* **PROBLEM DETAILS**
All of the entries below need repeating exactly, apart from their images.

Recorded data:
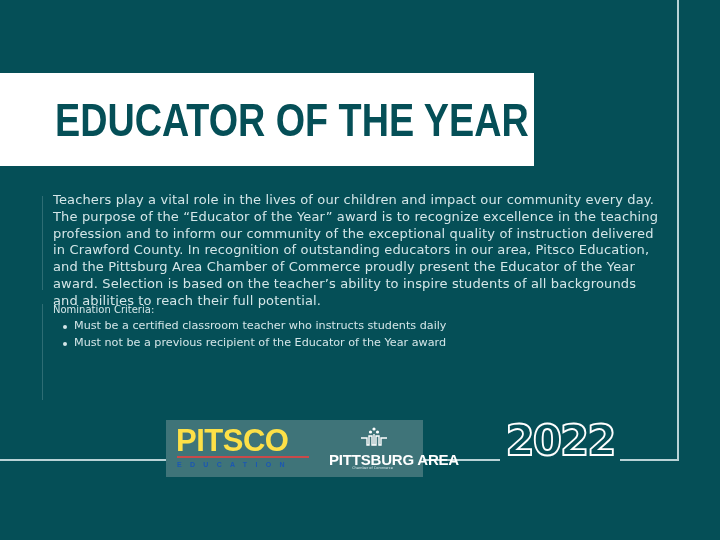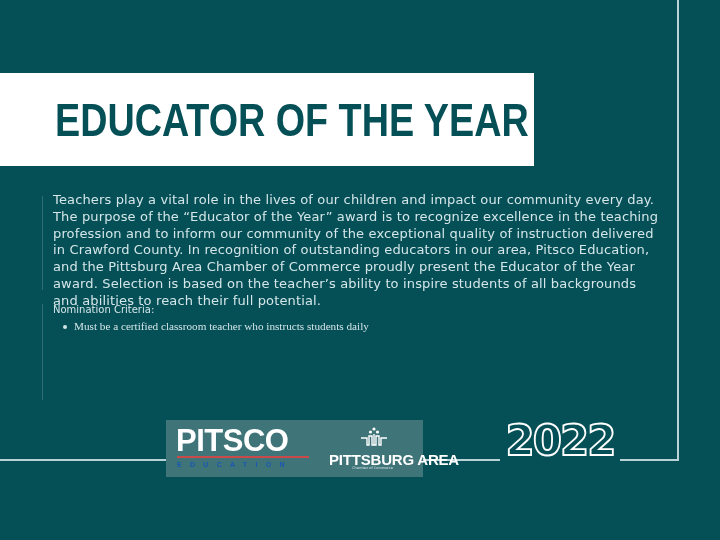--- a/index.html
+++ b/index.html
@@ -12,7 +12,7 @@
   .para { position:absolute; left:53px; top:192px; width:610px; font-size:13px; line-height:16.8px; color:#d4e6e8; letter-spacing:0.15px; }
   .criteria-title { position:absolute; left:53px; top:302px; font-size:10px; line-height:16px; color:#d4e6e8; }
   .criteria { position:absolute; left:60px; top:318px; margin:0; padding:0; list-style:none; }
-  .criteria li { font-size:11.2px; line-height:16.9px; color:#d4e6e8; padding-left:14px; position:relative; white-space:nowrap;font-family:Liberation Serif, serif; }
+  .criteria li { font-size:11.2px; line-height:16.9px; color:#d4e6e8; padding-left:14px; position:relative; white-space:nowrap; }
   .criteria li .dot { position:absolute; left:3px; top:7px; width:4px; height:4px; border-radius:50%; background:#d4e6e8; }
   .logo-box { position:absolute; left:166px; top:420px; width:257px; height:57px; background:#3f7479; }
   .pitsco { position:absolute; left:10px; top:5px; font-family:"Liberation Sans", sans-serif; font-weight:bold; font-size:31px; line-height:32px; color:#ffffff; letter-spacing:-0.5px; }

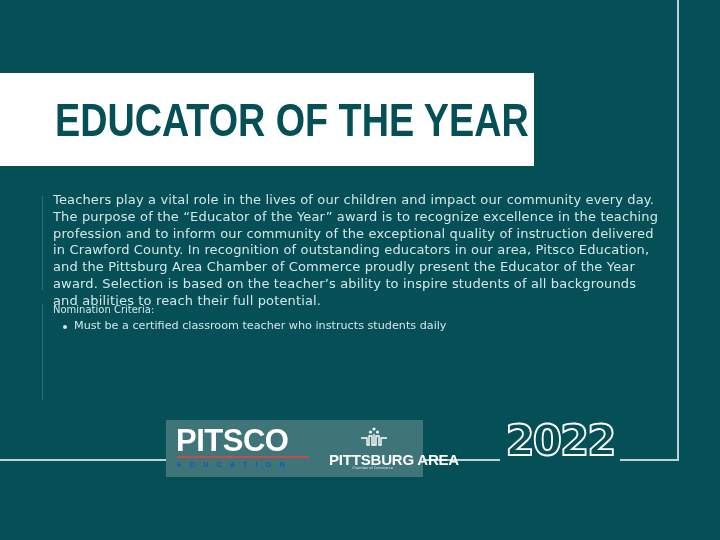--- a/index.html
+++ b/index.html
@@ -39,6 +39,7 @@
 <div class="criteria-title">Nomination Criteria:</div>
 <ul class="criteria">
   <li><span class="dot"></span><span>Must be a certified classroom teacher who instructs students daily</span></li>
+  <li><span class="dot"></span><span>Must not be a previous recipient of the Educator of the Year award</span></li>
 </ul>
 
 <div class="logo-box">

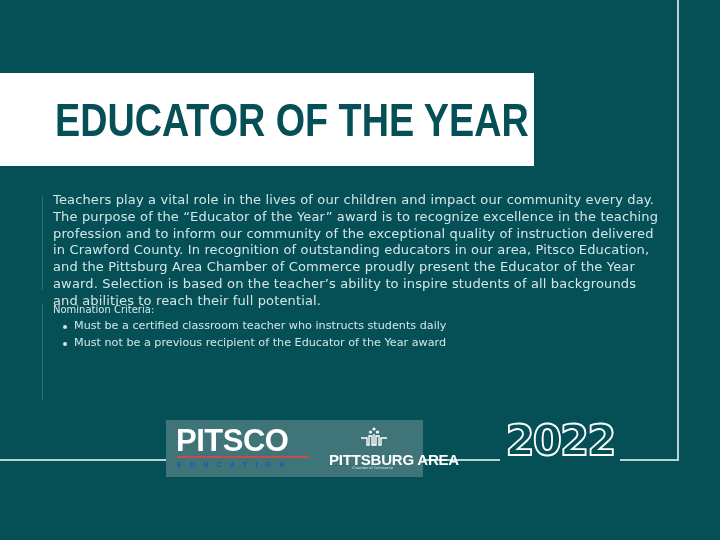--- a/index.html
+++ b/index.html
@@ -15,7 +15,7 @@
   .criteria li { font-size:11.2px; line-height:16.9px; color:#d4e6e8; padding-left:14px; position:relative; white-space:nowrap; }
   .criteria li .dot { position:absolute; left:3px; top:7px; width:4px; height:4px; border-radius:50%; background:#d4e6e8; }
   .logo-box { position:absolute; left:166px; top:420px; width:257px; height:57px; background:#3f7479; }
-  .pitsco { position:absolute; left:10px; top:5px; font-family:"Liberation Sans", sans-serif; font-weight:bold; font-size:31px; line-height:32px; color:#ffffff; letter-spacing:-0.5px; }
+  .pitsco { position:absolute; left:10px; top:5px; font-family:"Liberation Sans", sans-serif; font-weight:bold; font-size:31px; line-height:32px; color:#fde047; letter-spacing:-0.5px; }
   .pitsco-rule { position:absolute; left:11px; top:36px; width:132px; height:2px; background:#c94a4a; }
   .pitsco-sub { position:absolute; left:11px; top:40px; width:132px; font-family:"Liberation Sans", sans-serif; font-weight:bold; font-size:7px; line-height:10px; color:#1b57b3; letter-spacing:8.3px; }
   .pa-icon { position:absolute; left:194px; top:6px; width:28px; height:22px; }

* **ANSWER BELOW**
--- a/index.html
+++ b/index.html
@@ -12,7 +12,7 @@
   .para { position:absolute; left:53px; top:192px; width:610px; font-size:13px; line-height:16.8px; color:#d4e6e8; letter-spacing:0.15px; }
   .criteria-title { position:absolute; left:53px; top:302px; font-size:10px; line-height:16px; color:#d4e6e8; }
   .criteria { position:absolute; left:60px; top:318px; margin:0; padding:0; list-style:none; }
-  .criteria li { font-size:11.2px; line-height:16.9px; color:#d4e6e8; padding-left:14px; position:relative; white-space:nowrap;font-family:Liberation Serif, serif; }
+  .criteria li { font-size:11.2px; line-height:16.9px; color:#d4e6e8; padding-left:14px; position:relative; white-space:nowrap; }
   .criteria li .dot { position:absolute; left:3px; top:7px; width:4px; height:4px; border-radius:50%; background:#d4e6e8; }
   .logo-box { position:absolute; left:166px; top:420px; width:257px; height:57px; background:#3f7479; }
   .pitsco { position:absolute; left:10px; top:5px; font-family:"Liberation Sans", sans-serif; font-weight:bold; font-size:31px; line-height:32px; color:#ffffff; letter-spacing:-0.5px; }

--- a/index.html
+++ b/index.html
@@ -39,6 +39,7 @@
 <div class="criteria-title">Nomination Criteria:</div>
 <ul class="criteria">
   <li><span class="dot"></span><span>Must be a certified classroom teacher who instructs students daily</span></li>
+  <li><span class="dot"></span><span>Must not be a previous recipient of the Educator of the Year award</span></li>
 </ul>
 
 <div class="logo-box">

--- a/index.html
+++ b/index.html
@@ -15,7 +15,7 @@
   .criteria li { font-size:11.2px; line-height:16.9px; color:#d4e6e8; padding-left:14px; position:relative; white-space:nowrap; }
   .criteria li .dot { position:absolute; left:3px; top:7px; width:4px; height:4px; border-radius:50%; background:#d4e6e8; }
   .logo-box { position:absolute; left:166px; top:420px; width:257px; height:57px; background:#3f7479; }
-  .pitsco { position:absolute; left:10px; top:5px; font-family:"Liberation Sans", sans-serif; font-weight:bold; font-size:31px; line-height:32px; color:#ffffff; letter-spacing:-0.5px; }
+  .pitsco { position:absolute; left:10px; top:5px; font-family:"Liberation Sans", sans-serif; font-weight:bold; font-size:31px; line-height:32px; color:#fde047; letter-spacing:-0.5px; }
   .pitsco-rule { position:absolute; left:11px; top:36px; width:132px; height:2px; background:#c94a4a; }
   .pitsco-sub { position:absolute; left:11px; top:40px; width:132px; font-family:"Liberation Sans", sans-serif; font-weight:bold; font-size:7px; line-height:10px; color:#1b57b3; letter-spacing:8.3px; }
   .pa-icon { position:absolute; left:194px; top:6px; width:28px; height:22px; }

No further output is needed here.